September 4, 2009

10 rules for the Twitter neophyte

Below is an exerpt from a great article about some of the "dos and don'ts" for using Twitter. As with manners of any kind, I think we could all use a little reminding every once in awhile.

From "10 rules for the Twitter neophyte" (click to read the entire article: http://blogs.techrepublic.com.com/10things/?p=979)

The rules:
1. Don’t direct-message me with something you are selling, especially at odd hours. That will get you deleted.
2. Don’t follow anyone whose messages say “Follow me.” Saying it is not a good reason.
3. Never follow anyone whose name is a city, vacation spot, or other vague reference.
4. Don’t follow anyone whose ratio of followers to following is more than 4:1. (Sorry celebs — any exceptions to this have to be outrageously interesting, and most of you are not.)
5. If you talk more than once about what you ate recently, you get unfollowed.

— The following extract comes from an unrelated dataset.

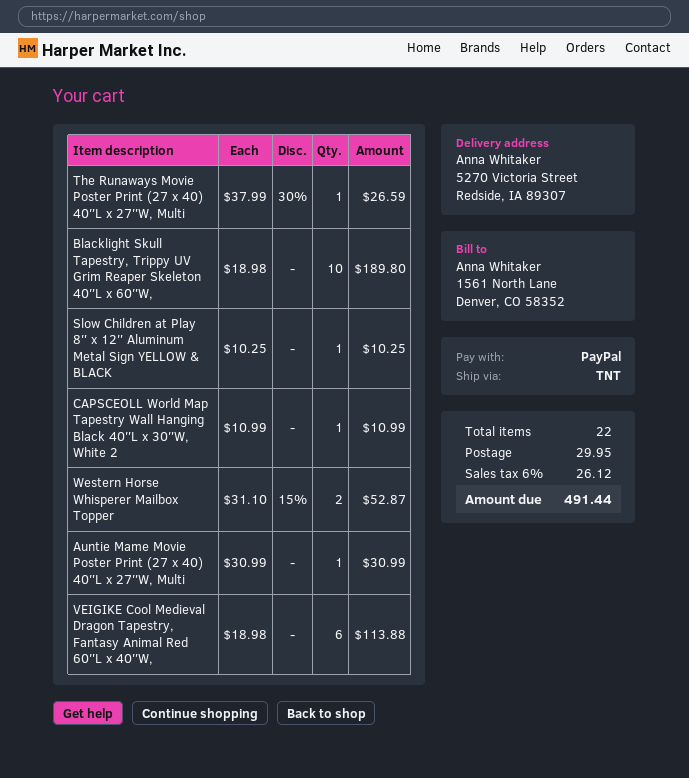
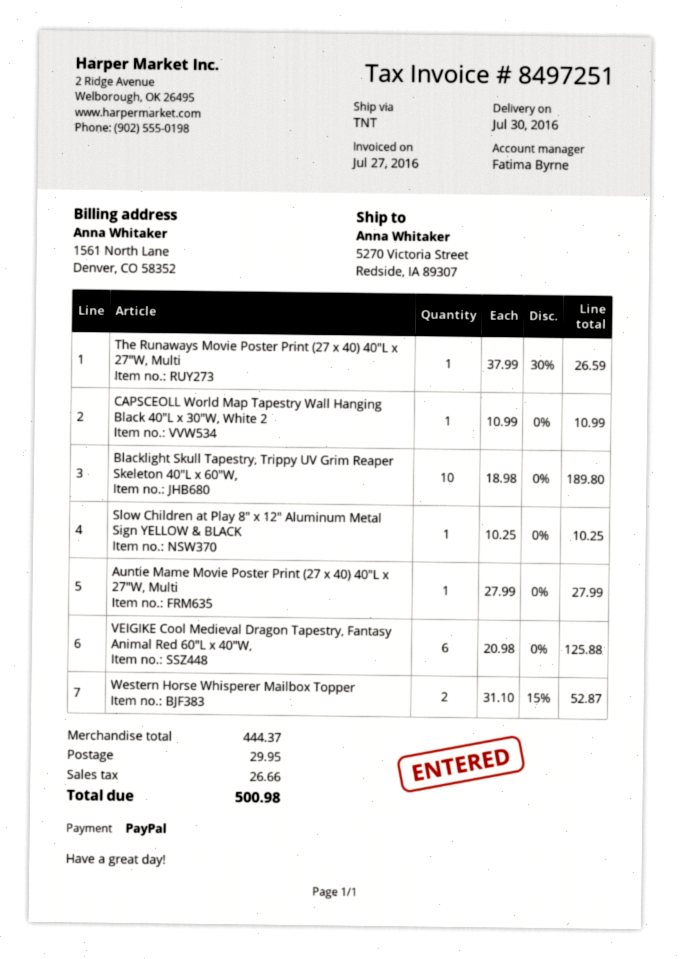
Auntie Mame Movie Poster Print (27 x 40) 40″L x 27″W, Multi: 1 x 30.99 = 30.99 -> 1 x 27.99 = 27.99
VEIGIKE Cool Medieval Dragon Tapestry, Fantasy Animal Red 60″L x 40″W,: 6 x 18.98 = 113.88 -> 6 x 20.98 = 125.88
tax: 26.12 -> 26.66
total: 491.44 -> 500.98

No exceptions.
6. Don’t follow people who use “@” to direct-message someone with some personal comment instead of using “d.” (e.g., @Joe “Yeah.”) This either means the person isn’t following you or you are just lazy.
7. Don’t follow people with o_O as their icon/photo. Lame (or spam).
8. Porn and other raw sewage gets deleted and/or blocked. Sorry; not my idea of a network.
9. Unfollow people who keep sending the same message. Once might be an error or a correction, but this is the wrong way to overcome the “shotgun” shortcomings of Twitter.
10. Ignore and possibly unfollow people who consistently send out a URL with no explanation. Unless you have a network of only your relatives, why would anyone expect people to click on something just because they sent it?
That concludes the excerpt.